In 2020, the team received funding ($180,000) from the anonymous foundation to help secure a 550-acre property now known as the Sanford Community Forest. This early funding was received by Three Rivers Land Trust early in their fundraising effort and as such not only provided resources to cover early expenses like survey and environmental assessment costs, but also served as match and proof-of-viability for other granting programs and major donors. The land trust ultimately raised about $780,000 from a variety of sources and successfully acquired the land. Without the vote of confidence and connection to early funding through the RRT, this project would have been a longer and more difficult struggle to complete, if it was successful at all.

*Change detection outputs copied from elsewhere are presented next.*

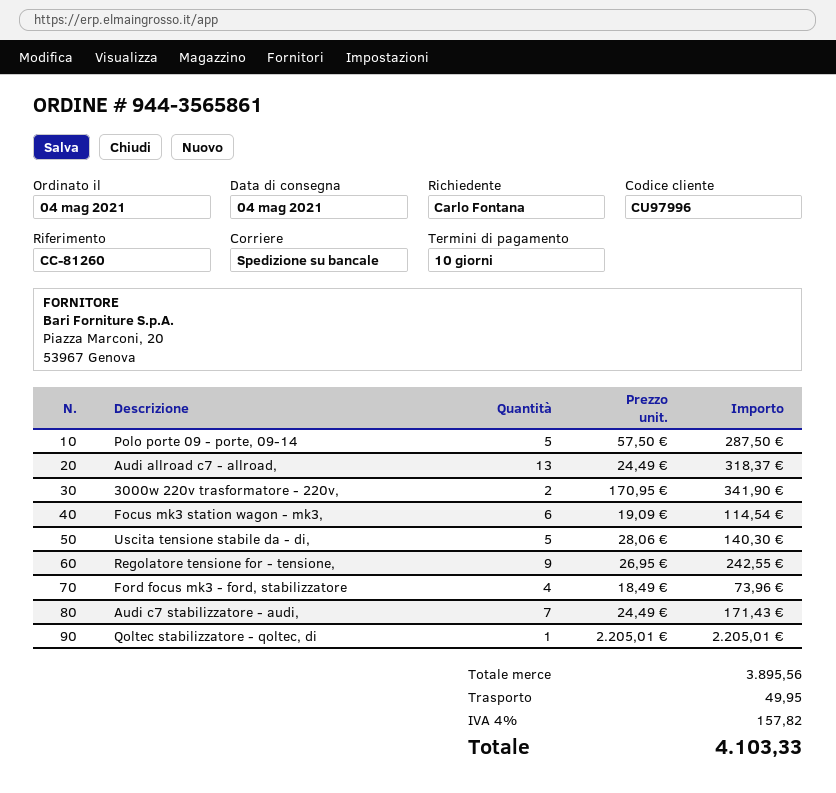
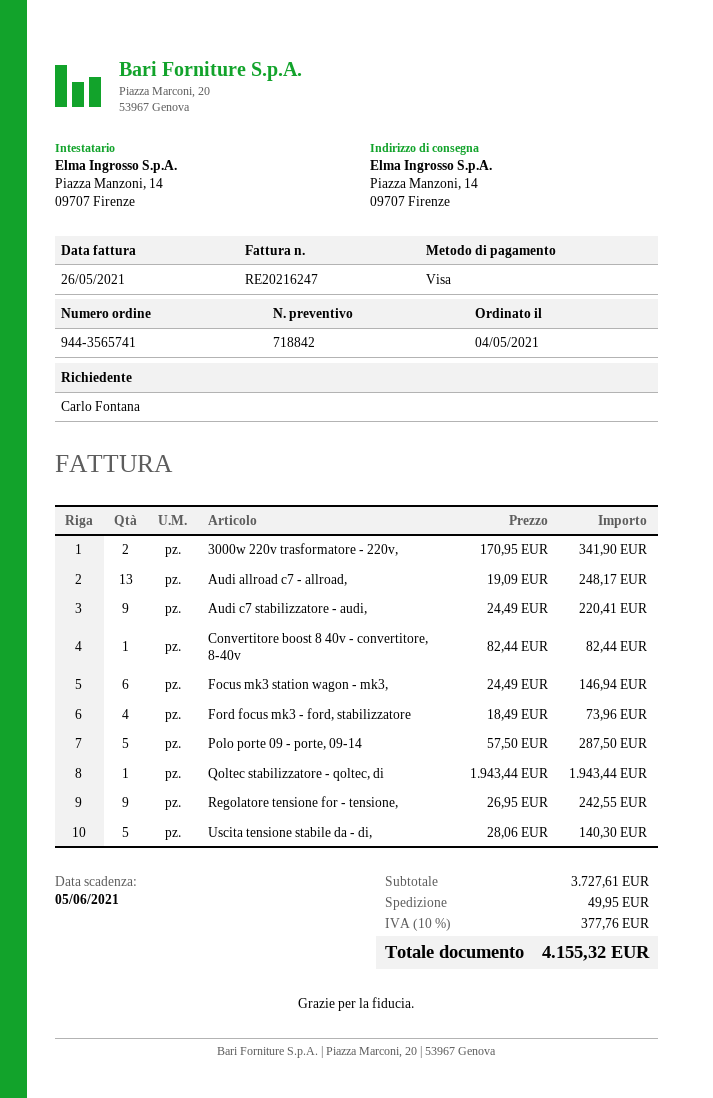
order number: 944-3565861 -> 944-3565741
Audi allroad c7 - allroad,: 13 x 24.49 = 318.37 -> 13 x 19.09 = 248.17
Focus mk3 station wagon - mk3,: 6 x 19.09 = 114.54 -> 6 x 24.49 = 146.94
Audi c7 stabilizzatore - audi,: 7 x 24.49 = 171.43 -> 9 x 24.49 = 220.41
Qoltec stabilizzatore - qoltec, di: 1 x 2205.01 = 2205.01 -> 1 x 1943.44 = 1943.44
Convertitore boost 8 40v - convertitore, 8-40v: none -> 1 x 82.44 = 82.44
subtotal: 3895.56 -> 3727.61
tax: 4% = 157.82 -> 10% = 377.76
total: 4103.33 -> 4155.32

In 2021, the RRT engaged Cheri Dunning as a Conservation Project Assistant to work with the individual land trusts and further the goals of the RRT. As part of the Cheri’s work, the Francis Small Heritage Trust successfully proposed the Porter Hills Conservation Initiative as a RRT project and received funding ($100,000) to assist the early work of this ambitious project, which has the potential to conserve up to 1,200 acres in and near the state-designated Focus Area of the Porter Hills. Cheri is now helping the land trust to apply to the Land for Maine’s Future program to assist with the same initiative.

The Saco Valley Land Trust is now also developing a conservation project to propose to the RRT, contributing to regional conservation efforts and keeping up the momentum of this collaboration. The RRT assistant is working with SVLT to structure the project and determine funding needs.

The original vision for the Rapid Response Team was a working group that increases the speed, scale, and regional impact of land conservation in southwestern Maine, with clear priorities, shared capacity, and the ability to quickly act on conservation projects that might otherwise be out of reach. So far, the RRT has had great success following that goal, and we expect and hope to see it continue.

Photo: Boards of Three Rivers Land Trust and Mousam Way Land Trust at Sanford Community Forest.

Photos: stream, bog, and wetlands in the Porter Hills Conservation Project & Sanford Community Forest.